The insulating plate 218 suppresses the transmission of heat from
the heater 207 to the seal cap 219. However, the embodiments are
not limited thereto. For example, instead of the insulating plate
218, a heat insulating cylinder (not shown) may be provided as a
cylindrical part made of a heat resistant material such as quartz
and SiC.
[0077] As shown in FIG. 10, a temperature sensor 263 serving as a
temperature detector is installed in the inner tube 204. The amount
of current supplied to the heater 207 is adjusted based on the
temperature detected by the temperature sensor 263 such that the
inner temperature of the process chamber 201 has a desired
temperature distribution. The temperature sensor 263 is L-shaped
like the nozzles 410, 420 and 430, and provided along the inner
wall of the inner tube 204.
[0078] As shown in FIG. 11, a controller 121 serving as a control
device (control mechanism) is embodied by a computer including a
CPU (Central Processing Unit) 121a, a RAM (Random Access Memory)

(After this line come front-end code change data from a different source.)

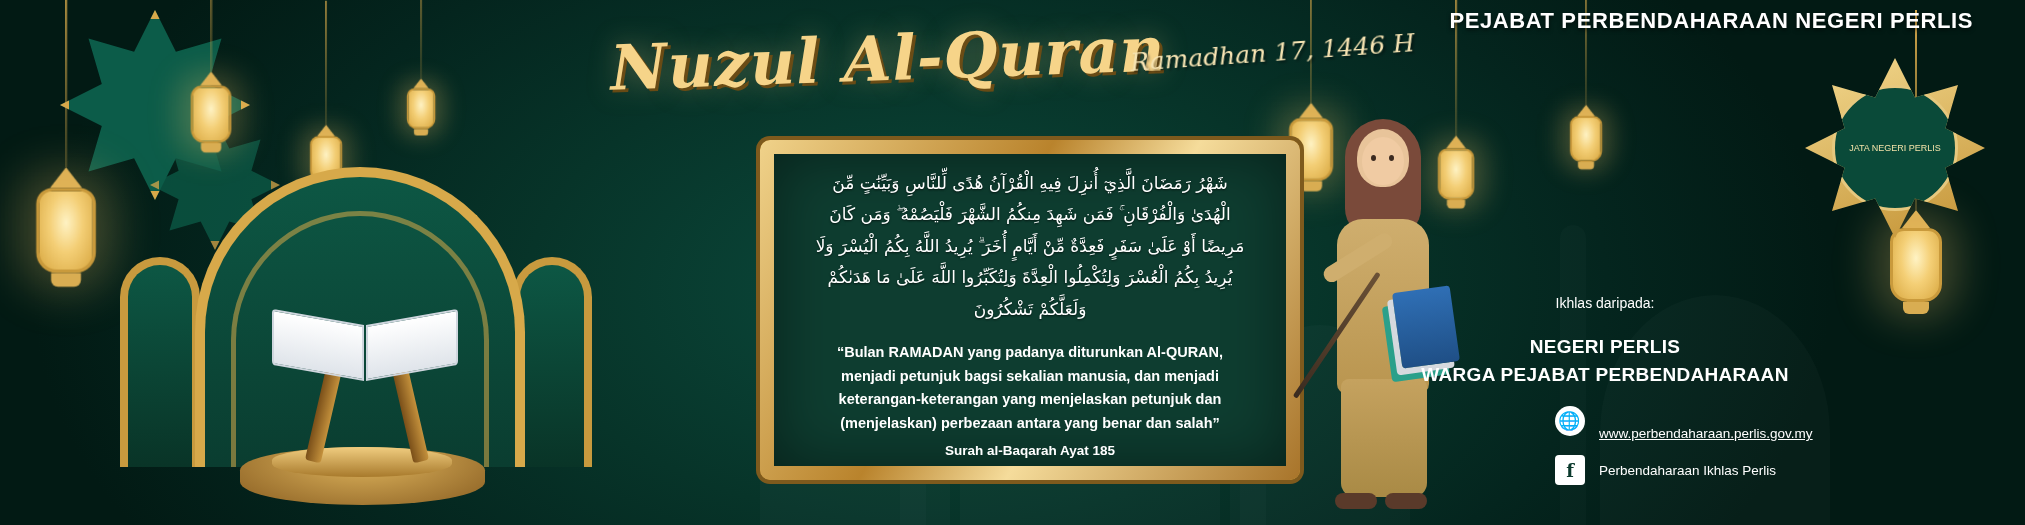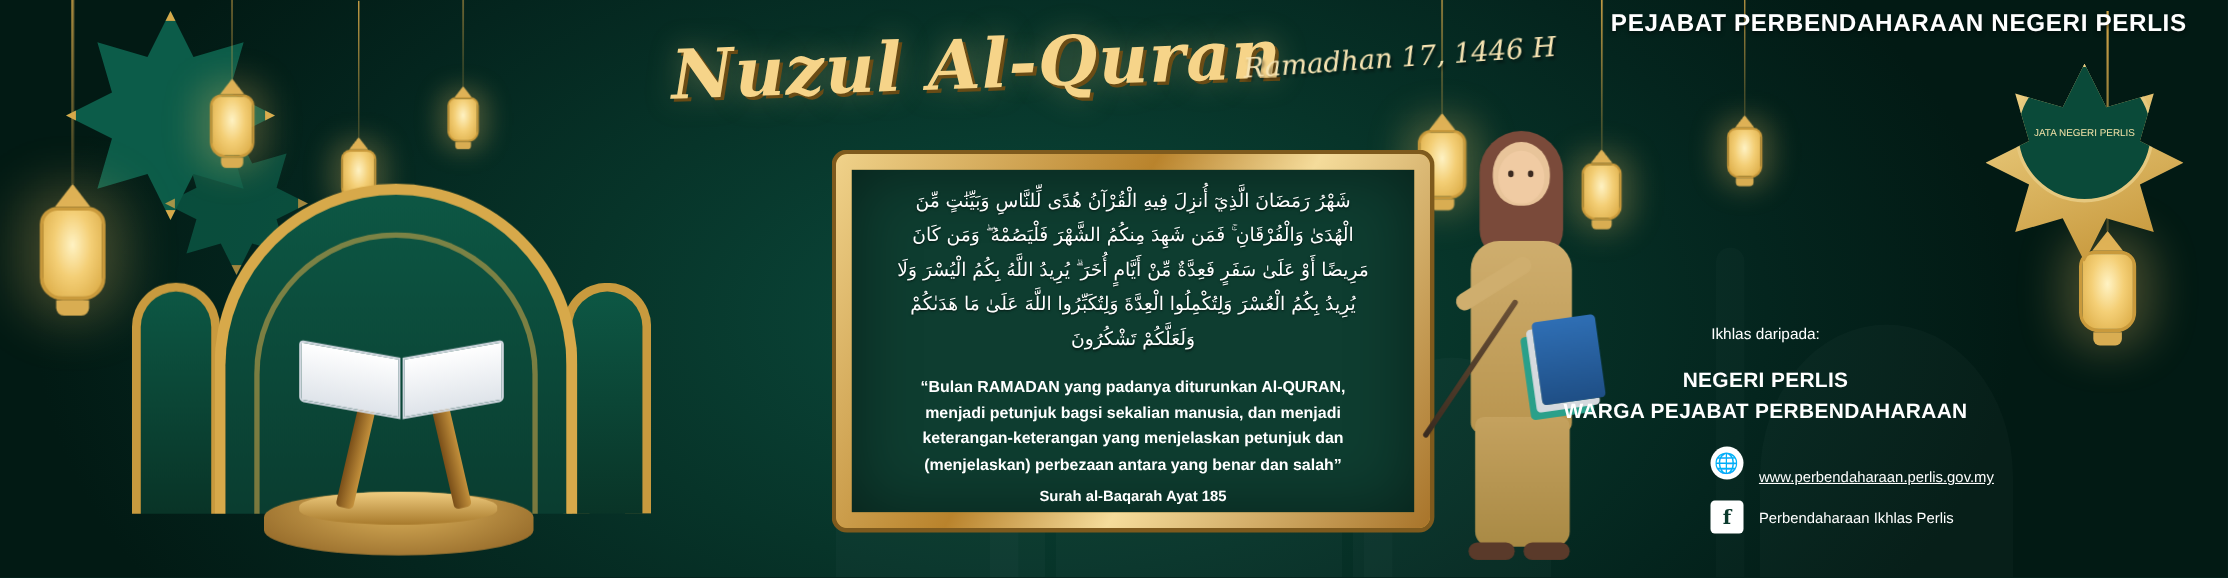--- a/index.html
+++ b/index.html
@@ -56,21 +56,21 @@
     transform: rotate(0deg);
     clip-path: polygon(50% 0%, 61% 22%, 85% 15%, 78% 39%, 100% 50%, 78% 61%, 85% 85%, 61% 78%, 50% 100%, 39% 78%, 15% 85%, 22% 61%, 0% 50%, 22% 39%, 15% 15%, 39% 22%);
   }
   .star-left-1 { left: 60px; top: 10px; width: 190px; height: 190px; }
   .star-left-2 { left: 150px; top: 120px; width: 130px; height: 130px; opacity: .75; }
 
   .badge-star {
     position: absolute; right: 40px; top: 58px; width: 180px; height: 180px;
     background: linear-gradient(160deg,#f3d98f,#c39234);
     clip-path: polygon(50% 0%, 61% 22%, 85% 15%, 78% 39%, 100% 50%, 78% 61%, 85% 85%, 61% 78%, 50% 100%, 39% 78%, 15% 85%, 22% 61%, 0% 50%, 22% 39%, 15% 15%, 39% 22%);
-    display: flex; align-items: flex-start; justify-content: center;
+    display: flex; align-items: center; justify-content: center;
   }
   .badge-inner {
     width: 126px; height: 126px; border-radius: 50%;
     background: #0a4a39;
     border: 3px solid #e6c87e;
     display: flex; align-items: center; justify-content: center;
     color: #f2e2a8; font-size: 9px; text-align: center; line-height: 1.15;
     padding: 6px;
   }
 
@@ -237,21 +237,21 @@
     position: absolute; left: 1130px; top: 38px;
     font-family: "DejaVu Serif", serif;
     font-style: italic;
     font-size: 25px;
     color: #f6e3b2;
     transform: rotate(-4deg);
     text-shadow: 2px 2px 3px rgba(0,0,0,.5);
   }
 
   .org-title {
-    position: absolute; right: 37px; top: 8px;
+    position: absolute; right: 52px; top: 8px;
     font-size: 22px; font-weight: bold; letter-spacing: .6px;
     color: #ffffff;
     text-shadow: 0 2px 4px rgba(0,0,0,.6);
   }
 
   .ikhlas {
     position: absolute; right: 210px; top: 295px; width: 420px;
     text-align: center; color: #ffffff; font-size: 14px;
   }
   .ikhlas .from { font-size: 14px; margin-bottom: 22px; }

121b, a memory device 121c and an I/O port 121d. The RAM 121b, the
memory device 121c and the I/O port 121d may exchange data with the
CPU 121a through an internal bus. For example, an input/output
device 122 such as a touch panel is connected to the controller
121.
[0079] The memory device 121c is embodied by components such as a
flash memory and HDD (Hard Disk Drive). A control program for
controlling the operation of the substrate processing apparatus 10
or a process recipe containing information on the sequences and
conditions of a method of manufacturing a semiconductor device
described later is readably stored in the memory device 121c. The
process recipe is obtained by combining steps of the method of
manufacturing the semiconductor device described later such that
the controller 121 can execute the steps to acquire a predetermine
result, and functions as a program. Hereafter, the process recipe
and the control program are collectively referred to as a
"program". In the present specification, the term "program" may
indicate only the process recipe, indicate only the control
program, or indicate both of them. The RAM 121b functions as a work
area where a program or data read by the CPU 121a is temporarily
stored.
[0080] The I/O port 121d is connected to the above-described
components such as the MFCs 312, 322, 332, 512, 522 and 532, the
valves 314, 324, 334, 514, 524 and 534, the pressure sensor 245,
the APC valve 243, the vacuum pump 246, the heater 207, the
temperature sensor 263, the rotating mechanism 267 and the boat
elevator 115.
[0081] The CPU 121a is configured to read the control program from
the memory device 121c and execute the read control program.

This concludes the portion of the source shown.